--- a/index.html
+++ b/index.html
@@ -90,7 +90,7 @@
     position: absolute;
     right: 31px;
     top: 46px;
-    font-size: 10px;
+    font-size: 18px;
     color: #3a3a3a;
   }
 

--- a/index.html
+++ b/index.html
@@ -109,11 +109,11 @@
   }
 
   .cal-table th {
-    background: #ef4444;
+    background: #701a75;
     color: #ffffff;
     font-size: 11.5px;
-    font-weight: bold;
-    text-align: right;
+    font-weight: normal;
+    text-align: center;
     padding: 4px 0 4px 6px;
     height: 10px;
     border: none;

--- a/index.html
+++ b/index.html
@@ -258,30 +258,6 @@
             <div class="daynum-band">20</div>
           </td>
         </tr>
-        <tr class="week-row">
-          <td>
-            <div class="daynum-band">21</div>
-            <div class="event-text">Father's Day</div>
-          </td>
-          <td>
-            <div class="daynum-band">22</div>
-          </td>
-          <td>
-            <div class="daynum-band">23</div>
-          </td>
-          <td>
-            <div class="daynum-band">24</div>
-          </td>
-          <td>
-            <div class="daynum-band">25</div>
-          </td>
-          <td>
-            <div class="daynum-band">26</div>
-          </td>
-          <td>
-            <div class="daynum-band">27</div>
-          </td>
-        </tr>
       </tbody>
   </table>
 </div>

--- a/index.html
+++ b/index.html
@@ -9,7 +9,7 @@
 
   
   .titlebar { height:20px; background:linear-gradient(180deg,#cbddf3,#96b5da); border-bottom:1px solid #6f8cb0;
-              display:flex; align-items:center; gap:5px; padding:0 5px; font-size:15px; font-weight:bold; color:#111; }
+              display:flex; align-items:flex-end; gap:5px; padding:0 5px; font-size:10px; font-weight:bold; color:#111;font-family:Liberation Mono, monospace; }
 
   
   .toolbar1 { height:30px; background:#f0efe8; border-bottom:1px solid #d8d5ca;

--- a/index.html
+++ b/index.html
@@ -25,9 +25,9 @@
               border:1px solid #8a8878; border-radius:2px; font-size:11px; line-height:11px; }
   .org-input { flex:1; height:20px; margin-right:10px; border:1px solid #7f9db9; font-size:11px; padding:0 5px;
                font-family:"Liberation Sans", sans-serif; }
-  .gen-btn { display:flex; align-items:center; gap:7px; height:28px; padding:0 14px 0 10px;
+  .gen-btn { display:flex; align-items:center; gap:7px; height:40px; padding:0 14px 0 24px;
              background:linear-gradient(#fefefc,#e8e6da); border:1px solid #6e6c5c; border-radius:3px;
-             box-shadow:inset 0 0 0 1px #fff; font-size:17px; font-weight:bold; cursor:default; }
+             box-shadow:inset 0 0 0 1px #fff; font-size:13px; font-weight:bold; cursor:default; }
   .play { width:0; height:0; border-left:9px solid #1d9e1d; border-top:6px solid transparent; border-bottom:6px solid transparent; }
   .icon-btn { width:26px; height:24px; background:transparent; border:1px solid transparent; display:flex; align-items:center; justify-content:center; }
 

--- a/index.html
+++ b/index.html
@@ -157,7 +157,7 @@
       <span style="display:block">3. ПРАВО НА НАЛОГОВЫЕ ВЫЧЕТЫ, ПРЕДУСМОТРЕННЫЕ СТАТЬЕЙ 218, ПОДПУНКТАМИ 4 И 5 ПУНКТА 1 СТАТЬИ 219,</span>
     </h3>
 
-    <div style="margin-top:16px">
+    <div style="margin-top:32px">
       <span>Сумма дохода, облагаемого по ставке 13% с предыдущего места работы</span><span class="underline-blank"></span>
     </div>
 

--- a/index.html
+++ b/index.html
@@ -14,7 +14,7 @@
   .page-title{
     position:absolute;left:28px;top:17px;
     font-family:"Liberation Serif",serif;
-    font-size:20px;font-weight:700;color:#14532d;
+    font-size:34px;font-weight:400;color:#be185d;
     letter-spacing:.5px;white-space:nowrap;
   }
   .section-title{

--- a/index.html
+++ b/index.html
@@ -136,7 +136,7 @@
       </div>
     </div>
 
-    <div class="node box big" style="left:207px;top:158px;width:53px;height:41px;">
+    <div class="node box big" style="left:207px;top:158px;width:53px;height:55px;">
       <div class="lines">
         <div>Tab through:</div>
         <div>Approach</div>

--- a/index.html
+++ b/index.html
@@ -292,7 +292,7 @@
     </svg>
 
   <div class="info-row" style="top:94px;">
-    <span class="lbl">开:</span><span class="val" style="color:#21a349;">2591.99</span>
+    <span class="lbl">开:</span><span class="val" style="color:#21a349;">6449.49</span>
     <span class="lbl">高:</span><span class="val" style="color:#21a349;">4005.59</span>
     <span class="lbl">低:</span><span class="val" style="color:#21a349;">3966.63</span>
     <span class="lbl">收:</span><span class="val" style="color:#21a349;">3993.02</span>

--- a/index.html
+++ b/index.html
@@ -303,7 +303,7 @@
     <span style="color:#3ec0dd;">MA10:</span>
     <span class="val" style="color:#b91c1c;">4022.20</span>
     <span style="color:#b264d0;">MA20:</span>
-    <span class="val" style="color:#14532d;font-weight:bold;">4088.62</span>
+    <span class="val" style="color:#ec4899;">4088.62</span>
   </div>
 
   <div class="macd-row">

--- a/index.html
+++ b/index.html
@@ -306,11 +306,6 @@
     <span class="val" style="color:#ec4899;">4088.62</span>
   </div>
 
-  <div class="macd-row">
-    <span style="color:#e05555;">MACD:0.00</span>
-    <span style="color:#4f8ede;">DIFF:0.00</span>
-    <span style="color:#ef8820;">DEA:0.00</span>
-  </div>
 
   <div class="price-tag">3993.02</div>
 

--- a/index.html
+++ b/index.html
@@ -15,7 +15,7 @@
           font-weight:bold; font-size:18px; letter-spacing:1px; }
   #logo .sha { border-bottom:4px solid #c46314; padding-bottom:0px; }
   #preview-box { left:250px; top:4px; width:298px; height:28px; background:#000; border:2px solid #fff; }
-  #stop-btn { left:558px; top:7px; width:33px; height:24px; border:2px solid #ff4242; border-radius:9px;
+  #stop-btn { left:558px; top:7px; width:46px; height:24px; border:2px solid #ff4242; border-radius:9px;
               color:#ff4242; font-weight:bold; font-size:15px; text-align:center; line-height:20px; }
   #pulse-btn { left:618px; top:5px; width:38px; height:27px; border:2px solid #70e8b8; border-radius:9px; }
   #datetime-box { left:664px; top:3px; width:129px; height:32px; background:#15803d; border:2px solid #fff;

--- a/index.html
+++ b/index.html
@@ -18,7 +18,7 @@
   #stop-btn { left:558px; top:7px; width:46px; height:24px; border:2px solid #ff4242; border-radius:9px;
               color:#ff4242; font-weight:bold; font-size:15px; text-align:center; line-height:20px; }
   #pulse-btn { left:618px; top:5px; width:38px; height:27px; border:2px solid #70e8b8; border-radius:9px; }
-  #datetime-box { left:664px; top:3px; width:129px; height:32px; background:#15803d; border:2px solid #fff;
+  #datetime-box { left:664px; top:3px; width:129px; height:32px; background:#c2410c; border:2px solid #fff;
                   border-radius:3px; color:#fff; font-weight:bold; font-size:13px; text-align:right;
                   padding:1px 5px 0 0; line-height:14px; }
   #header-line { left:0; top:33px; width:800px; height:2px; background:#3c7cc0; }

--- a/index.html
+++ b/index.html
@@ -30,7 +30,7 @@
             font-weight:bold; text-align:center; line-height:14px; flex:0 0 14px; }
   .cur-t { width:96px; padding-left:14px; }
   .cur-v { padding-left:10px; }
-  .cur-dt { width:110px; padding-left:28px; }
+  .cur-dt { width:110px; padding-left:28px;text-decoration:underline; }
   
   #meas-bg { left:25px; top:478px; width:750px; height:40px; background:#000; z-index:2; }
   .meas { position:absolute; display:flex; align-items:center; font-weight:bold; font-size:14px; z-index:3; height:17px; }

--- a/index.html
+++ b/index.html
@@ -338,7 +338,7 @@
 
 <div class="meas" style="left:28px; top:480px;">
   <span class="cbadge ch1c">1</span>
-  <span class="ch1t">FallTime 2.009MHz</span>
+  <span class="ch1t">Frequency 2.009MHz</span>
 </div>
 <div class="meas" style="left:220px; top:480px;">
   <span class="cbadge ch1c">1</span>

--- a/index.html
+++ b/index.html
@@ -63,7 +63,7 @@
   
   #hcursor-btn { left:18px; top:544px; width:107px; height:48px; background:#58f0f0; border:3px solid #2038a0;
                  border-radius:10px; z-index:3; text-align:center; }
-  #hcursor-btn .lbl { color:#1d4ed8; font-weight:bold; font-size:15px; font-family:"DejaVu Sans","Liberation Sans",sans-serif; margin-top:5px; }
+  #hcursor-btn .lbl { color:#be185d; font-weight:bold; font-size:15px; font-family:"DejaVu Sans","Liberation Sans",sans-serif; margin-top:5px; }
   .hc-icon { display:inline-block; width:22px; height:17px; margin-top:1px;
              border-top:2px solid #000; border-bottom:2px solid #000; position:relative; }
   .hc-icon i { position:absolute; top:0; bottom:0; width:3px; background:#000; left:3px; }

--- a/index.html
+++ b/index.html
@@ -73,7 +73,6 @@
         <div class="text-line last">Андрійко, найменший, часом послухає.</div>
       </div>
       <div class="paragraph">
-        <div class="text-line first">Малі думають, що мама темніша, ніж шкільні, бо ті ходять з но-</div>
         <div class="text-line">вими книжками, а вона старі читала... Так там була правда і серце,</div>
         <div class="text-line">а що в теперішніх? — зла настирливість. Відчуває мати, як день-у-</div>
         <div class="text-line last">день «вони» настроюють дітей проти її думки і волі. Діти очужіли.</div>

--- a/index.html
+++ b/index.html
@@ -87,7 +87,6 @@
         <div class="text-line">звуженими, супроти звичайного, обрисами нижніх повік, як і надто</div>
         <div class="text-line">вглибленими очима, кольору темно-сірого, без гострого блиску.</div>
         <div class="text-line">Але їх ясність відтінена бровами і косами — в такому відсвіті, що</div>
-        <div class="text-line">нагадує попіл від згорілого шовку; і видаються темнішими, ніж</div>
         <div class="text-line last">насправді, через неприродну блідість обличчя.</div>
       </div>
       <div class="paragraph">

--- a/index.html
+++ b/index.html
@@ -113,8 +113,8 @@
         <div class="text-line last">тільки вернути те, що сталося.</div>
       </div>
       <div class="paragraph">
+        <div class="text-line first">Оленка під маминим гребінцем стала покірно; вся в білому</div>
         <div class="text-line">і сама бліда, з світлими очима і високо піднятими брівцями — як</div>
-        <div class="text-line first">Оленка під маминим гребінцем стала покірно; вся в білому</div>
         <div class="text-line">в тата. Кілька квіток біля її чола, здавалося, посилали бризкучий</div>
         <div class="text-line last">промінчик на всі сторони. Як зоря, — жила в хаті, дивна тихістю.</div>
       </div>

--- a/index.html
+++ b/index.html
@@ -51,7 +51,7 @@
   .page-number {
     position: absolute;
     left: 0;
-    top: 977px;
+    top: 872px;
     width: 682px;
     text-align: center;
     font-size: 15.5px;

════════════════

### The problem
Lines containing the word "block": how many are there in the data above? Reply with only that number.

### Answer to this task
2